Stored items
━━━━━━━━━━━━━━━━━━━━━━━━━━━━━━

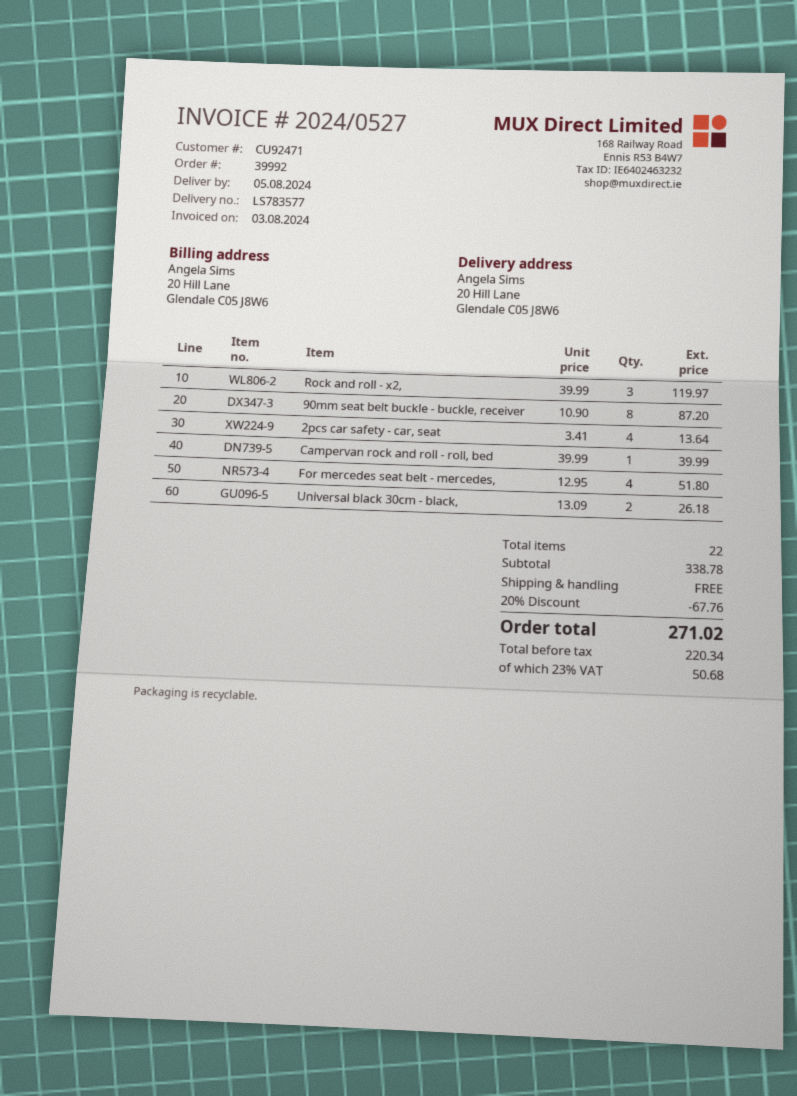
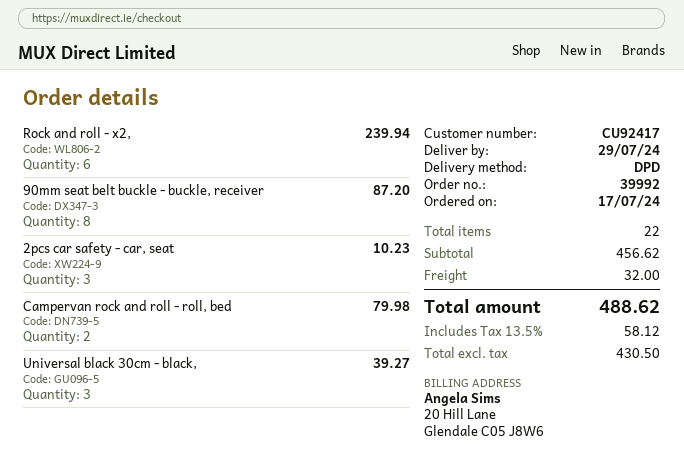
delivery date: 2024-08-05 -> 2024-07-29
customer number: CU92471 -> CU92417
Rock and roll - x2,: 3 for 119.97 -> 6 for 239.94
2pcs car safety - car, seat: 4 for 13.64 -> 3 for 10.23
Campervan rock and roll - roll, bed: 1 for 39.99 -> 2 for 79.98
For mercedes seat belt - mercedes,: 4 for 51.80 -> none
Universal black 30cm - black,: 2 for 26.18 -> 3 for 39.27
subtotal: 338.78 -> 456.62
discount: 20% = 67.76 -> none
shipping: 0.00 -> 32.00
net: 220.34 -> 430.50
tax: 23% = 50.68 -> 13.5% = 58.12
total: 271.02 -> 488.62

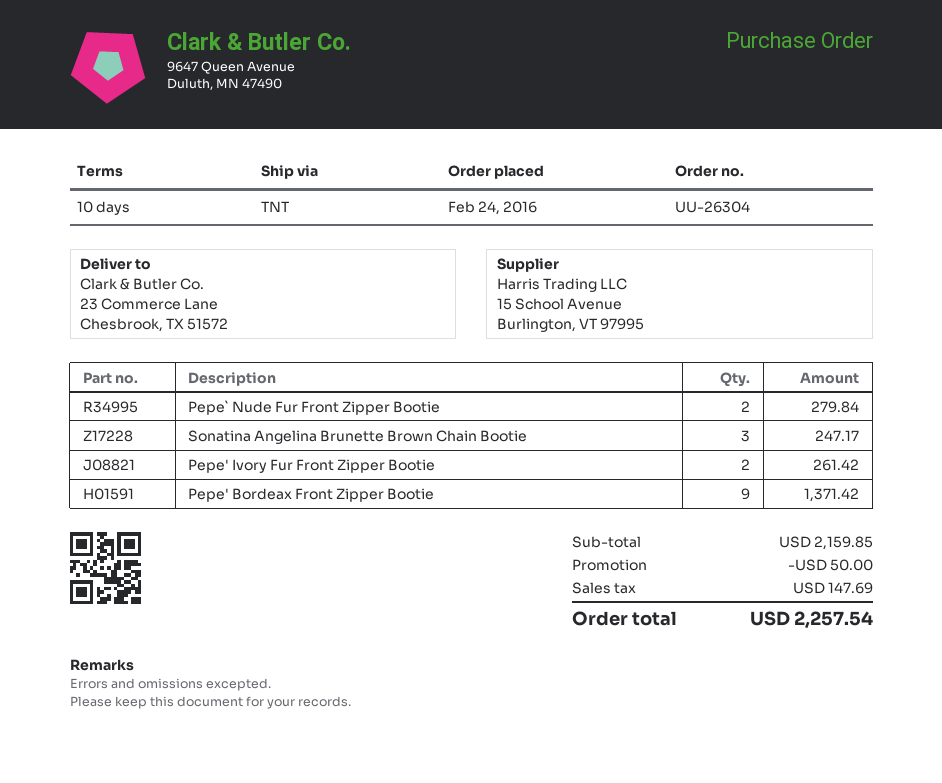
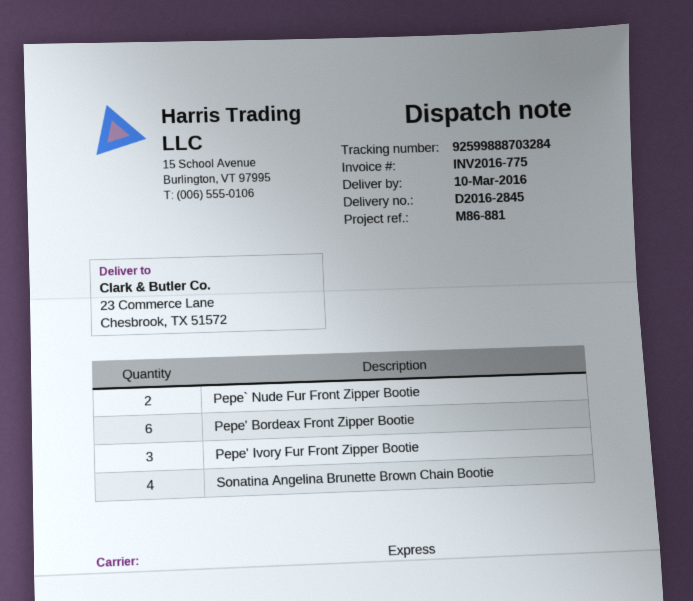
shipping method: TNT -> express
Sonatina Angelina Brunette Brown Chain Bootie: 3 -> 4
Pepe' Ivory Fur Front Zipper Bootie: 2 -> 3
Pepe' Bordeax Front Zipper Bootie: 9 -> 6

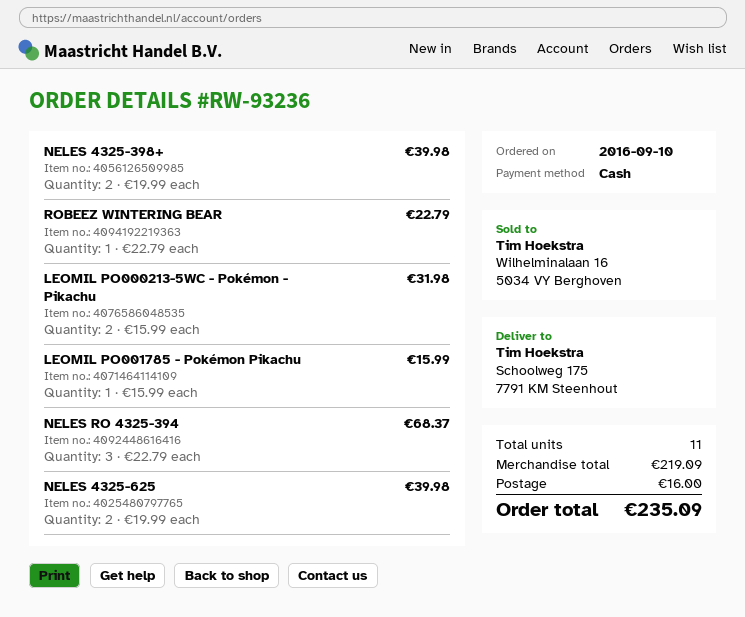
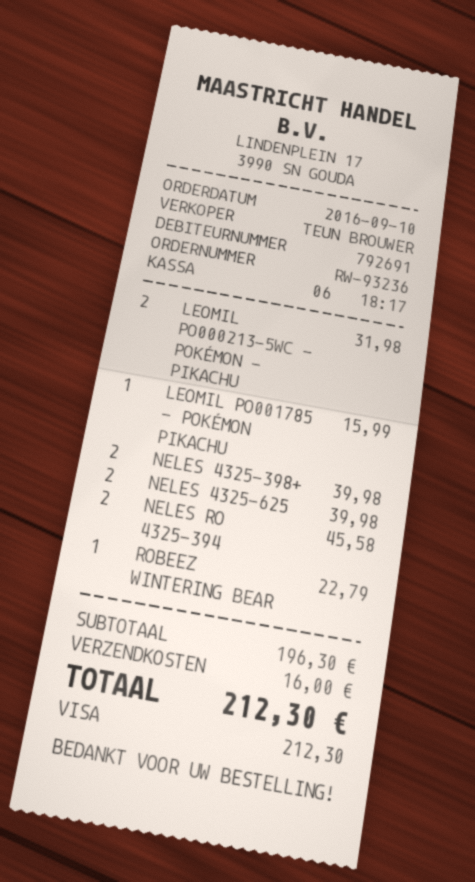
payment method: cash -> Visa
NELES RO 4325-394: 3 for 68.37 -> 2 for 45.58
subtotal: 219.09 -> 196.30
total: 235.09 -> 212.30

━━━━━━━━━━━━━━━━━━━━━━━━━━━━━━

REQUIREMENT: Find the line with "Rock and roll - x2,: 3". Return it and each line after it through the end of the data, exactly, without pictures.

SOLUTION FOR THIS TASK:
Rock and roll - x2,: 3 for 119.97 -> 6 for 239.94
2pcs car safety - car, seat: 4 for 13.64 -> 3 for 10.23
Campervan rock and roll - roll, bed: 1 for 39.99 -> 2 for 79.98
For mercedes seat belt - mercedes,: 4 for 51.80 -> none
Universal black 30cm - black,: 2 for 26.18 -> 3 for 39.27
subtotal: 338.78 -> 456.62
discount: 20% = 67.76 -> none
shipping: 0.00 -> 32.00
net: 220.34 -> 430.50
tax: 23% = 50.68 -> 13.5% = 58.12
total: 271.02 -> 488.62

shipping method: TNT -> express
Sonatina Angelina Brunette Brown Chain Bootie: 3 -> 4
Pepe' Ivory Fur Front Zipper Bootie: 2 -> 3
Pepe' Bordeax Front Zipper Bootie: 9 -> 6

payment method: cash -> Visa
NELES RO 4325-394: 3 for 68.37 -> 2 for 45.58
subtotal: 219.09 -> 196.30
total: 235.09 -> 212.30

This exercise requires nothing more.